Japanese white pines are tricky trees and we have a love hate relationship with them. If you have a non grafted White Pine bonsai tree, then chances are it may sulk in the UK climate. The grafted pines on the other hand do very well in the UK and seem to go from strength to strength with good growth each year. 
We love the fact that White Pines will look great all year round, and look nice with a sprinkling of snow on them. We try to avoid letting the roots get saturated with water during the winter as this can cause them to rot and will weaken the immune system of the tree, resulting in poor growth during the growing season.

White Pines are not the easiest of trees to look after and are not the hardest at the same time. They are drought tolerant meaning that when you go away on holiday you do not need to worry too much about the watering of them, especially when they are this size and in a large pot. Re-potting white pines is not that hard so long as you make sure you do not cut too much of the roots off. If a White Pine is heavily pruned it may sulk or die. When you re-pot your White Pine you will see some white mold in the roots and this is a good thing. Try to keep as much of it as possible and mix it into any new soil that you add. 

Pinching White Pines is a learned skill and the goal is to leave enough of the bud that you will get good healthy growth.
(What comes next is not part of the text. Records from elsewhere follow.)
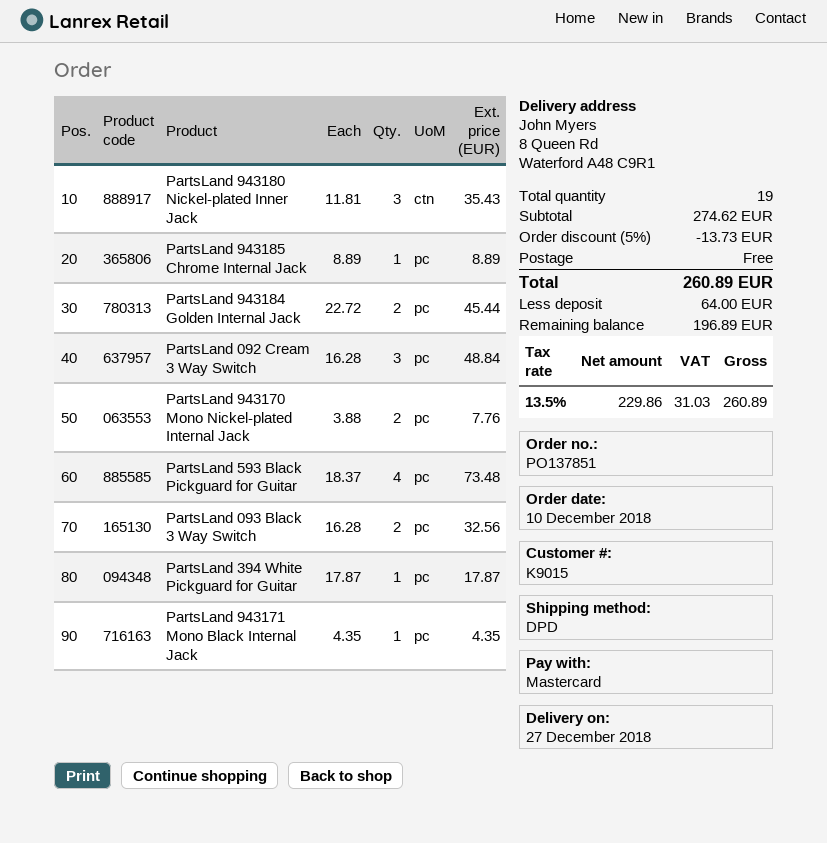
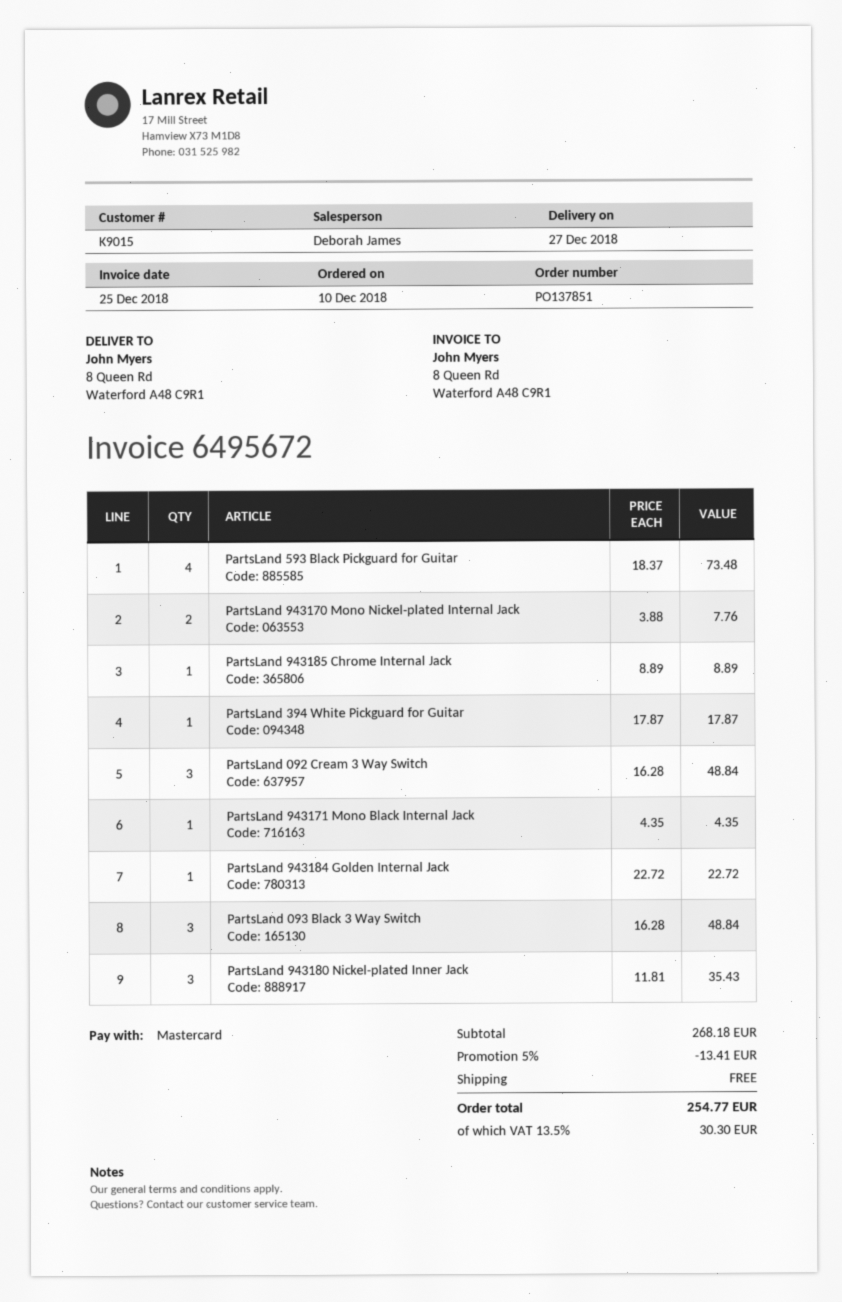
PartsLand 943184 Golden Internal Jack: 2 x 22.72 = 45.44 -> 1 x 22.72 = 22.72
PartsLand 093 Black 3 Way Switch: 2 x 16.28 = 32.56 -> 3 x 16.28 = 48.84
subtotal: 274.62 -> 268.18
discount: 5% = 13.73 -> 5% = 13.41
tax: 13.5% = 31.03 -> 13.5% = 30.30
total: 260.89 -> 254.77

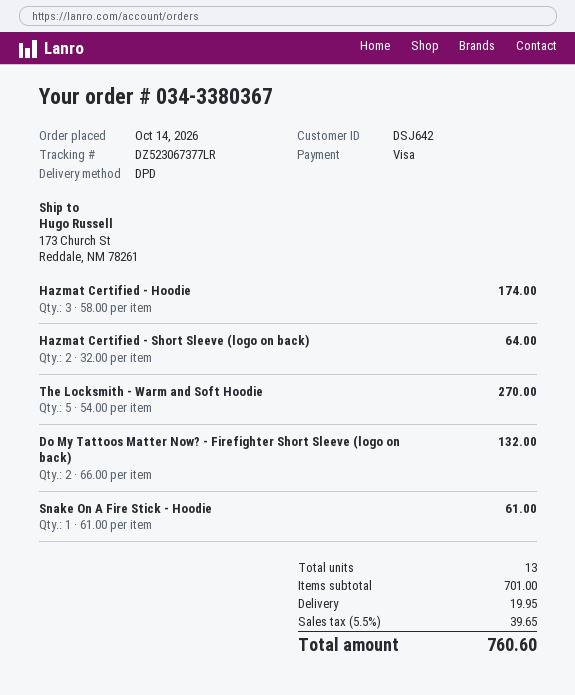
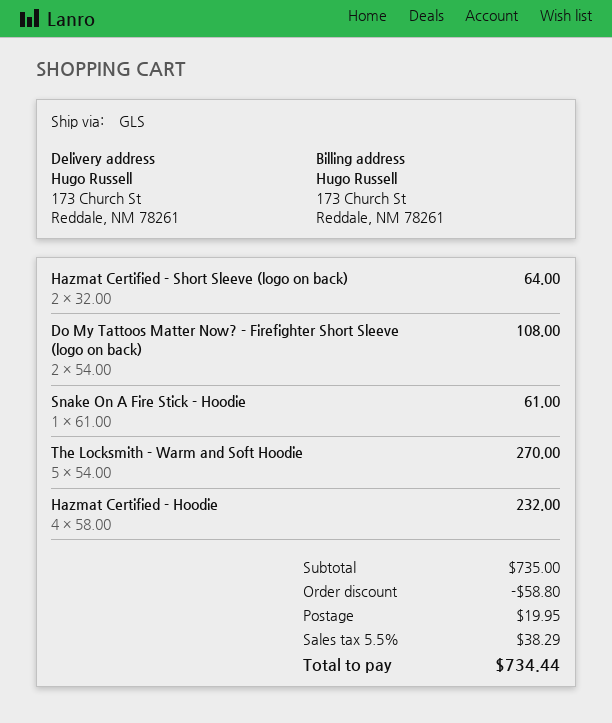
shipping method: DPD -> GLS
Hazmat Certified - Hoodie: 3 x 58.00 = 174.00 -> 4 x 58.00 = 232.00
Do My Tattoos Matter Now? - Firefighter Short Sleeve (logo on back): 2 x 66.00 = 132.00 -> 2 x 54.00 = 108.00
subtotal: 701.00 -> 735.00
discount: none -> 58.80
tax: 5.5% = 39.65 -> 5.5% = 38.29
total: 760.60 -> 734.44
Bud selection is also important and often the inner strongest bud will be removed, so that the weaker buds will benefit from the energy supply the tree is providing to the particular branch. White Pines have that lovely gnarly look to them especially on the trunk, and this really helps to give the visual impact of a wise old tree. You may find that your White Pine starts to lose a branch through die off and this is usually nothing to worry about. Pines grow this way and it is just part of bonsai keeping. It can be very frustrating to see an important branch die, but this is how they grow. If you do have a branch die you will then need to restyle the tree to bring back any balance lost.
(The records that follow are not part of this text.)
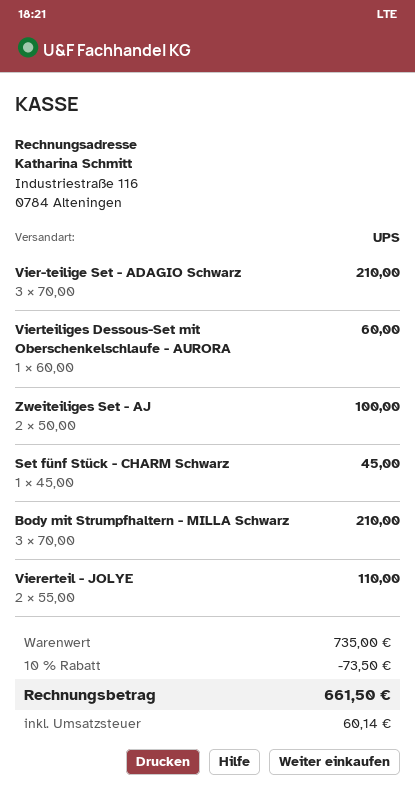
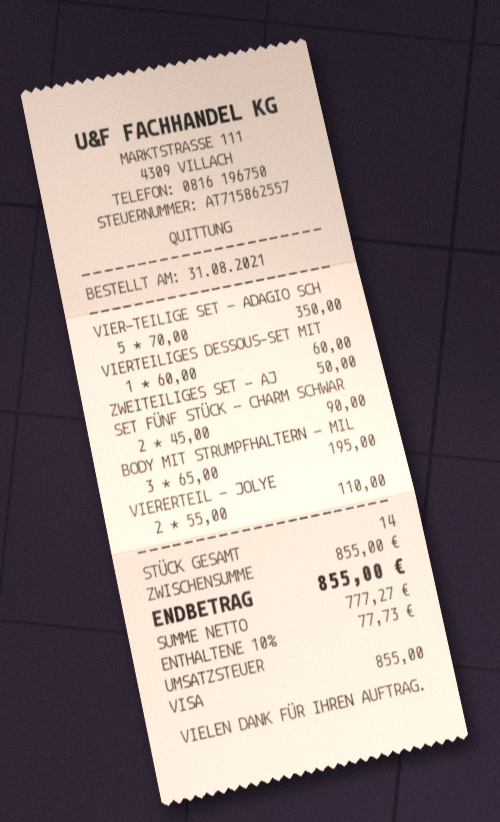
Vier-teilige Set - ADAGIO Schwarz: 3 x 70.00 = 210.00 -> 5 x 70.00 = 350.00
Zweiteiliges Set - AJ: 2 x 50.00 = 100.00 -> 1 x 50.00 = 50.00
Set fünf Stück - CHARM Schwarz: 1 x 45.00 = 45.00 -> 2 x 45.00 = 90.00
Body mit Strumpfhaltern - MILLA Schwarz: 3 x 70.00 = 210.00 -> 3 x 65.00 = 195.00
subtotal: 735.00 -> 855.00
discount: 10% = 73.50 -> none
tax: 60.14 -> 77.73
total: 661.50 -> 855.00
We currently have a White Pine slightly older than this one aged around 90 years, and it is crazy to think how much care will have been given over the years to keep such an old tree alive. This is where bonsai does not make sense, because a buyer will want to pay as little as possible for a tree, but how do you put a price on a 90 year old tree that has been cared for by generations of people. Essentially with bonsai you are paying for time, and when you understand this principle, the price of trees starts to make a little more sense. 

Quite often in Japan nurseries will buy trees from auctions where a family is selling a tree that has been kept by someone in the family who may have passed away. So a 90 year old tree may have only been with the Japanese Nursery for a few years and does not mean that the nursery has looked after it for 90 years. The auctions can bring the price of valuable trees down to a reasonable level because families are simply wanting to get rid of them. 

Age is not always the most important factor when putting a price on a tree, it is just one of them.